* Collected data entries:
• • • • •

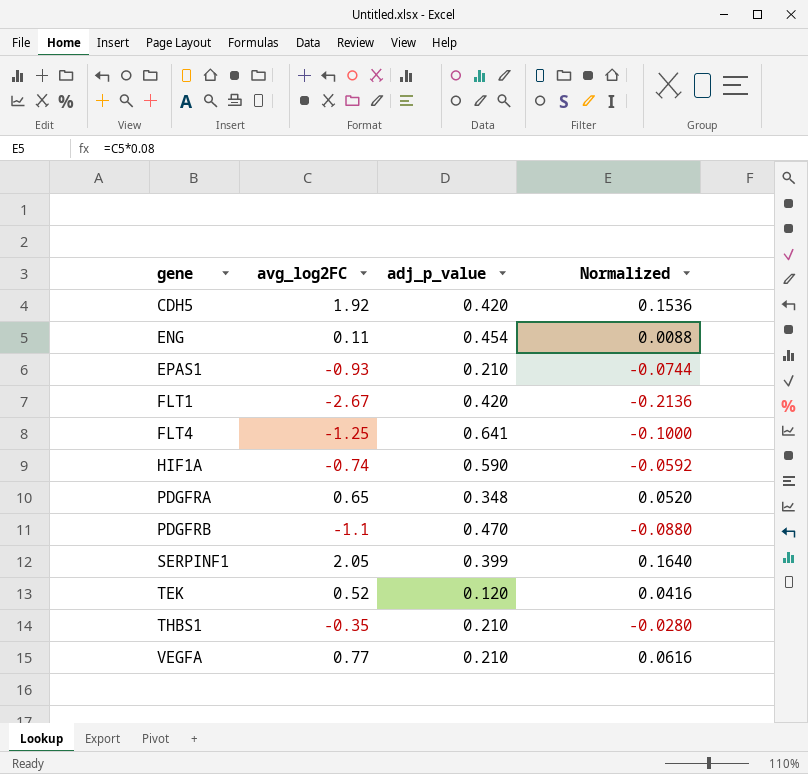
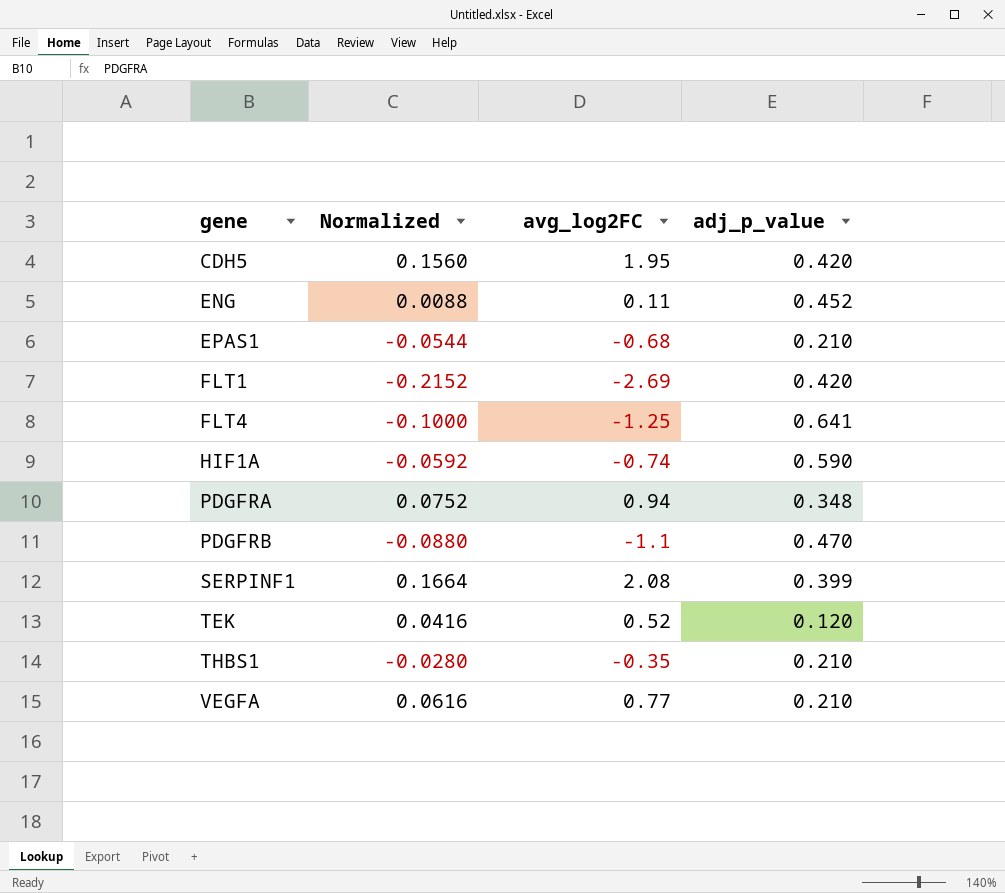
column Normalized | position: 4 -> 2
CDH5 | Normalized: 0.1536 -> 0.1560
CDH5 | avg_log2FC: 1.92 -> 1.95
ENG | adj_p_value: 0.454 -> 0.452
EPAS1 | Normalized: -0.0744 -> -0.0544
EPAS1 | avg_log2FC: -0.93 -> -0.68
FLT1 | Normalized: -0.2136 -> -0.2152
FLT1 | avg_log2FC: -2.67 -> -2.69
PDGFRA | Normalized: 0.0520 -> 0.0752
PDGFRA | avg_log2FC: 0.65 -> 0.94
SERPINF1 | Normalized: 0.1640 -> 0.1664
SERPINF1 | avg_log2FC: 2.05 -> 2.08

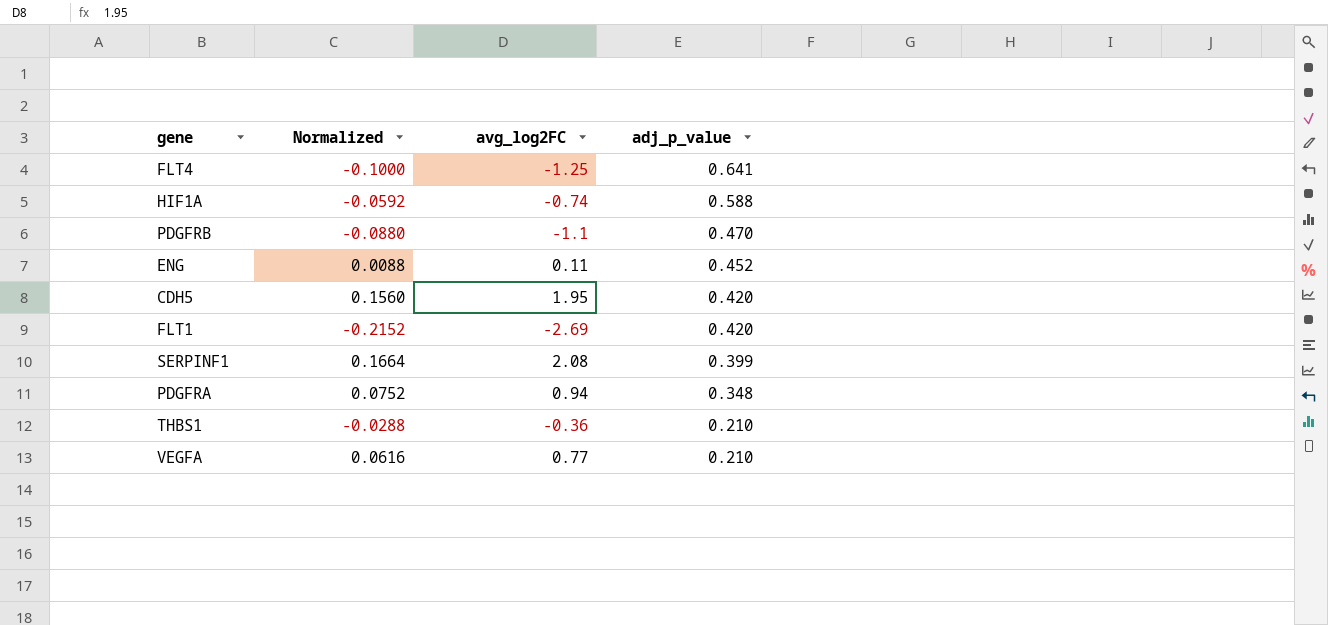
row order: gene ascending -> adj_p_value descending
row EPAS1: -0.0544 | -0.68 | 0.210 -> none
row TEK: 0.0416 | 0.52 | 0.120 -> none
HIF1A | adj_p_value: 0.590 -> 0.588
THBS1 | Normalized: -0.0280 -> -0.0288
THBS1 | avg_log2FC: -0.35 -> -0.36

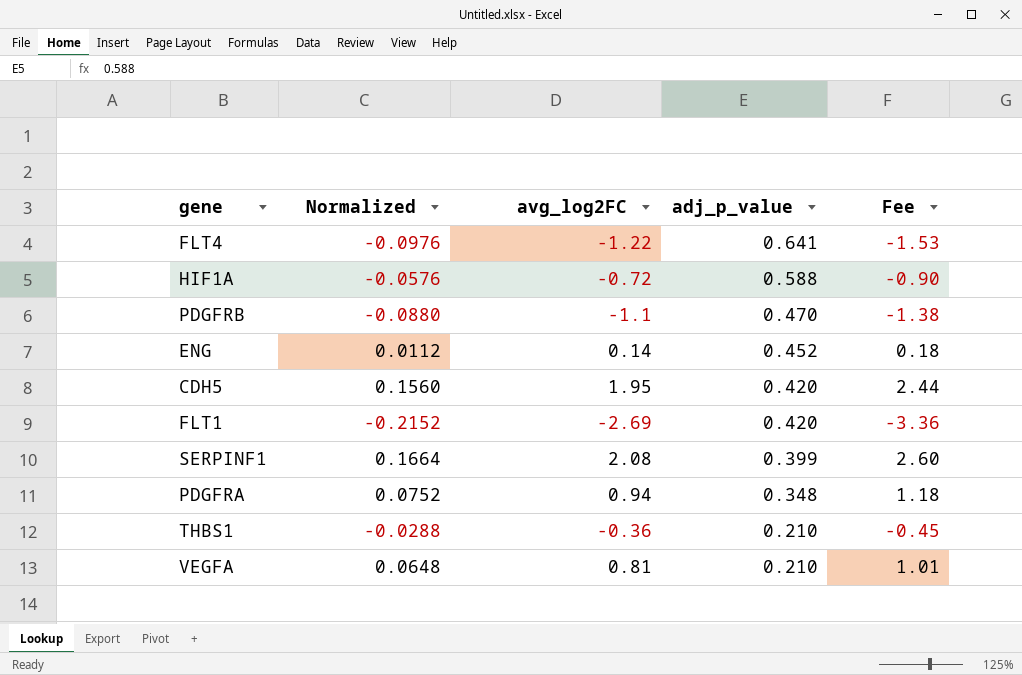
column Fee | formula: none -> [avg_log2FC] * 1.25
FLT4 | Normalized: -0.1000 -> -0.0976
FLT4 | avg_log2FC: -1.25 -> -1.22
HIF1A | Normalized: -0.0592 -> -0.0576
HIF1A | avg_log2FC: -0.74 -> -0.72
ENG | Normalized: 0.0088 -> 0.0112
ENG | avg_log2FC: 0.11 -> 0.14
VEGFA | Normalized: 0.0616 -> 0.0648
VEGFA | avg_log2FC: 0.77 -> 0.81

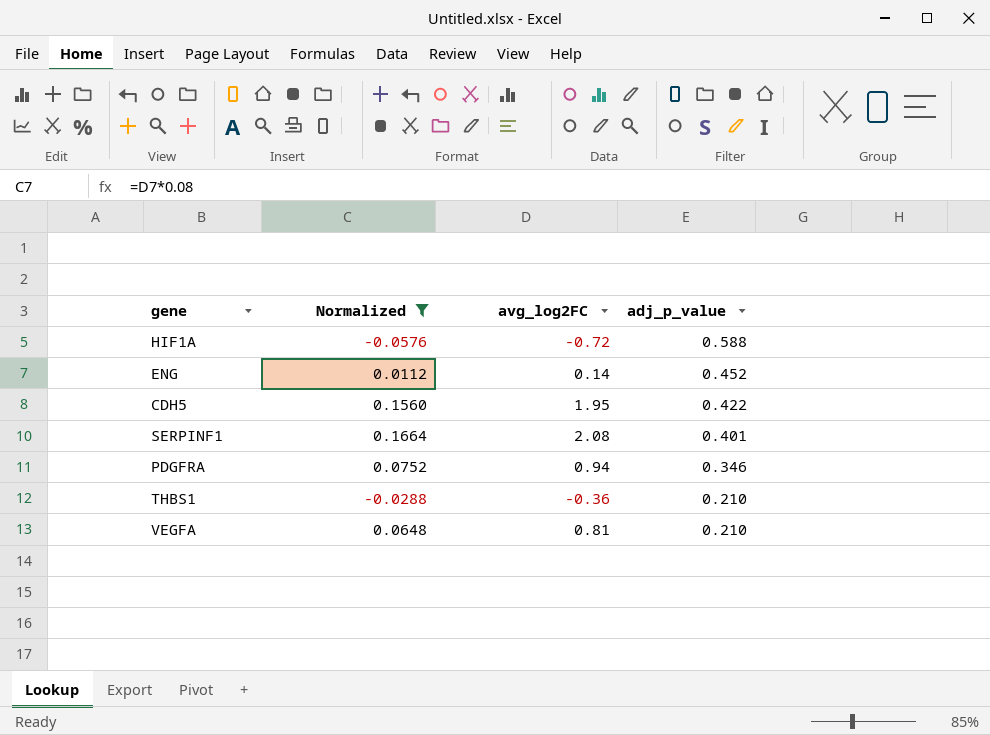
filter: none -> Normalized >= -0.0576
column Fee | formula: [avg_log2FC] * 1.25 -> none
CDH5 | adj_p_value: 0.420 -> 0.422
SERPINF1 | adj_p_value: 0.399 -> 0.401
PDGFRA | adj_p_value: 0.348 -> 0.346

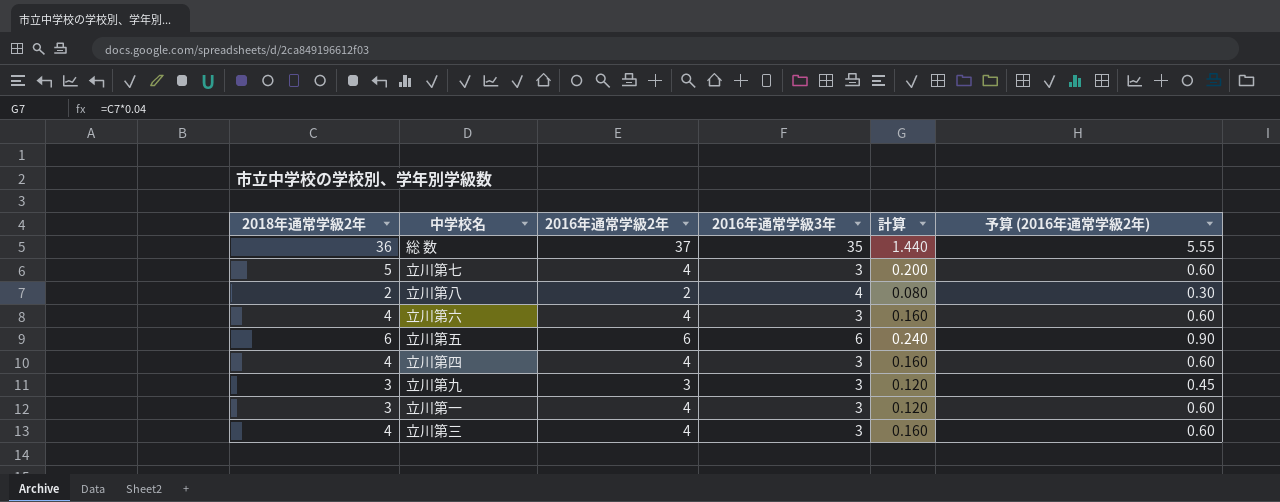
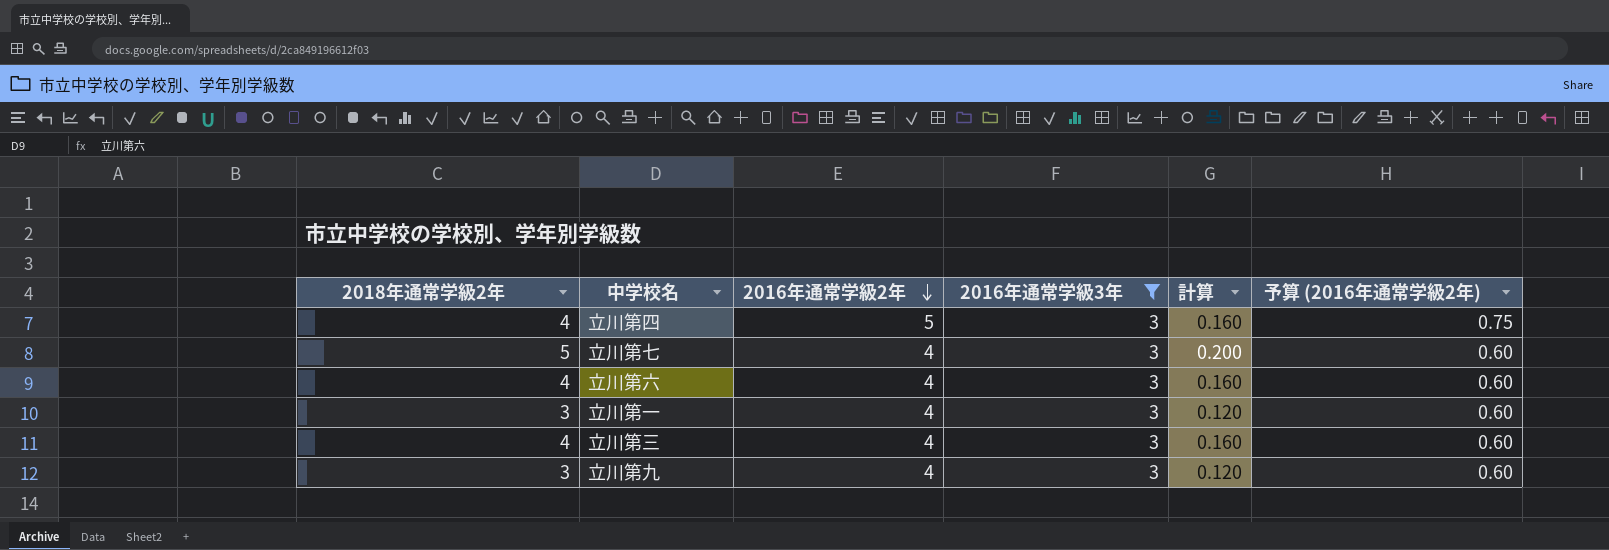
filter: none -> 2016年通常学級3年 = 3
row order: none -> 2016年通常学級2年 descending
立川第四 | 2016年通常学級2年: 4 -> 5
立川第四 | 予算 (2016年通常学級2年): 0.60 -> 0.75
立川第九 | 2016年通常学級2年: 3 -> 4
立川第九 | 予算 (2016年通常学級2年): 0.45 -> 0.60

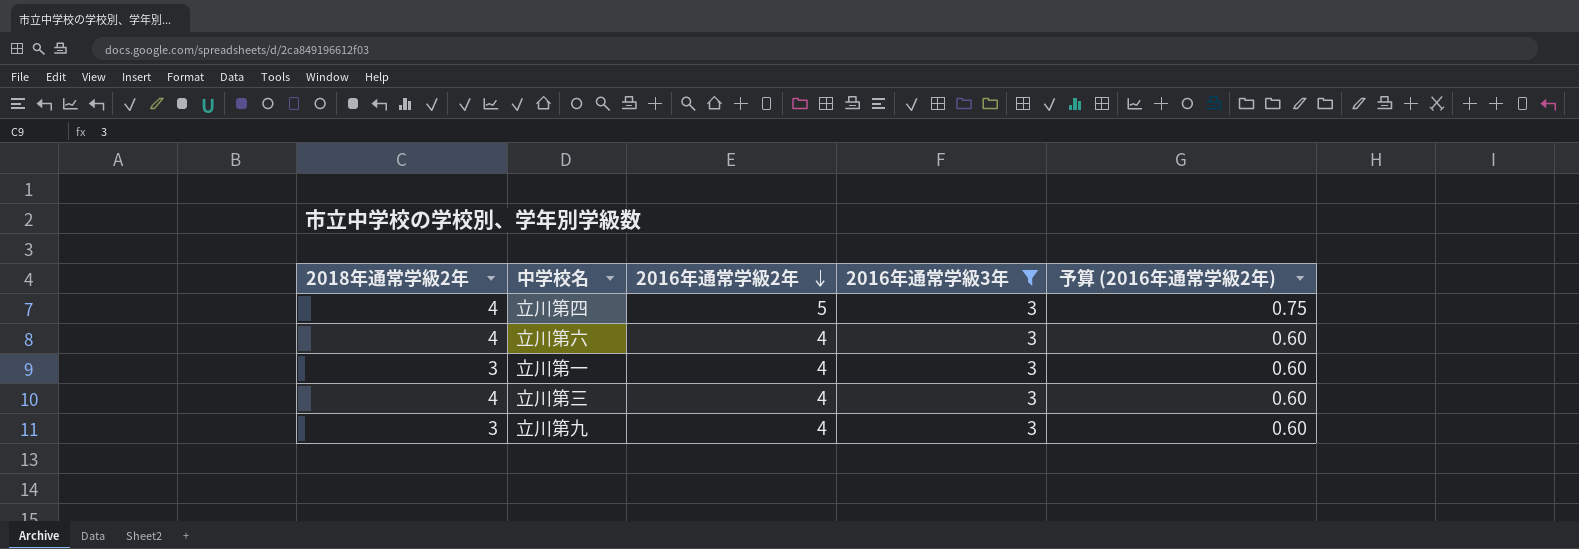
column 計算 | formula: [2018年通常学級2年] * 0.04 -> none
row 立川第七: 5 | 4 | 3 | 0.200 | 0.60 -> none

• • • • •

* HOW TO COMPLETE THIS TASK: The first line of the entries, the line containing "THBS1 | Normalized: -0.0280 -> -0.0288", and every line between them are to be output exactly; pictures are not.

* YOUR RESPONSE:
column Normalized | position: 4 -> 2
CDH5 | Normalized: 0.1536 -> 0.1560
CDH5 | avg_log2FC: 1.92 -> 1.95
ENG | adj_p_value: 0.454 -> 0.452
EPAS1 | Normalized: -0.0744 -> -0.0544
EPAS1 | avg_log2FC: -0.93 -> -0.68
FLT1 | Normalized: -0.2136 -> -0.2152
FLT1 | avg_log2FC: -2.67 -> -2.69
PDGFRA | Normalized: 0.0520 -> 0.0752
PDGFRA | avg_log2FC: 0.65 -> 0.94
SERPINF1 | Normalized: 0.1640 -> 0.1664
SERPINF1 | avg_log2FC: 2.05 -> 2.08

row order: gene ascending -> adj_p_value descending
row EPAS1: -0.0544 | -0.68 | 0.210 -> none
row TEK: 0.0416 | 0.52 | 0.120 -> none
HIF1A | adj_p_value: 0.590 -> 0.588
THBS1 | Normalized: -0.0280 -> -0.0288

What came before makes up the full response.